> Items from a dataset:
******

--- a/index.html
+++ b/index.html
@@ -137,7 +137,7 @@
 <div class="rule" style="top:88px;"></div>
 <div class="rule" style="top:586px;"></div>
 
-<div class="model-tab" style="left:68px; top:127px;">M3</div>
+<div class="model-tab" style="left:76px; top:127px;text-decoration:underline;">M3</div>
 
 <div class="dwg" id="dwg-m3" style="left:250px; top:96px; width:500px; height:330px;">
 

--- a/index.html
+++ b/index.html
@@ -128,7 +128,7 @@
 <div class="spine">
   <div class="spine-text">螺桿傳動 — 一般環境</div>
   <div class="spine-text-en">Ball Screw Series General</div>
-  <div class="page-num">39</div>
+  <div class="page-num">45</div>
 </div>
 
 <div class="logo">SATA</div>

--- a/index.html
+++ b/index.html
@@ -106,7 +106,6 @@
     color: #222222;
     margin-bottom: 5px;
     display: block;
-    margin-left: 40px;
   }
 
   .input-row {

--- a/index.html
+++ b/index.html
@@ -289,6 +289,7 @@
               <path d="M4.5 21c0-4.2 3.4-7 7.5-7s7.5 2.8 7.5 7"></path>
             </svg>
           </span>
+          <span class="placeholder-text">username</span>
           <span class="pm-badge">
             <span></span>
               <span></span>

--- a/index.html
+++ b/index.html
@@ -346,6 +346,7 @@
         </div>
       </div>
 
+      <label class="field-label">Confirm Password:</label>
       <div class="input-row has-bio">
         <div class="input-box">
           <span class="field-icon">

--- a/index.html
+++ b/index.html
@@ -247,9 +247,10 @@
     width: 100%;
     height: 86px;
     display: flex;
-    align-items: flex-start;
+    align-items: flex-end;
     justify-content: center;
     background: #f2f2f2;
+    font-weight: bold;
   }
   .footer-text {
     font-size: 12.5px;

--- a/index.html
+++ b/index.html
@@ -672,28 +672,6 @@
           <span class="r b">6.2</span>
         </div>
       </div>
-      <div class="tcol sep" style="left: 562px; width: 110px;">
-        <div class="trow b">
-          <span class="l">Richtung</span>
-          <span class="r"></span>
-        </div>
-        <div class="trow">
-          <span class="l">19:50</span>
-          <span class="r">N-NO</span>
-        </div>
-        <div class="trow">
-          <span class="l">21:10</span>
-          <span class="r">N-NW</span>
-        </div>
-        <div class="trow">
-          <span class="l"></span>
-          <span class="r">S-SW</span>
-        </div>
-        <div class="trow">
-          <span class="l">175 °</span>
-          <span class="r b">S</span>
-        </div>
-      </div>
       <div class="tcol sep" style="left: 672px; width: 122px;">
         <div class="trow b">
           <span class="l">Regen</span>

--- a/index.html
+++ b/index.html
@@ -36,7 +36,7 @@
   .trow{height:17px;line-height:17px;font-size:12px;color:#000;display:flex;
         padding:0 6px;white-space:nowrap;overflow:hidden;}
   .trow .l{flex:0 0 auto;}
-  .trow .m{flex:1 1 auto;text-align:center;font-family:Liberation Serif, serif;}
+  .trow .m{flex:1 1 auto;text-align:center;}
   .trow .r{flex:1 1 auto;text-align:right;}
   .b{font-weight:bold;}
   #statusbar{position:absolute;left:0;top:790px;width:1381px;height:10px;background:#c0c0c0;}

******

> TASK TO CARRY OUT:
Filter the records above and return every line that holds the word "width".

> TASK RESPONSE:
 <div class="dwg" id="dwg-m3" style="left:250px; top:96px; width:500px; height:330px;">
     width: 100%;
-      <div class="tcol sep" style="left: 562px; width: 110px;">
       <div class="tcol sep" style="left: 672px; width: 122px;">
   #statusbar{position:absolute;left:0;top:790px;width:1381px;height:10px;background:#c0c0c0;}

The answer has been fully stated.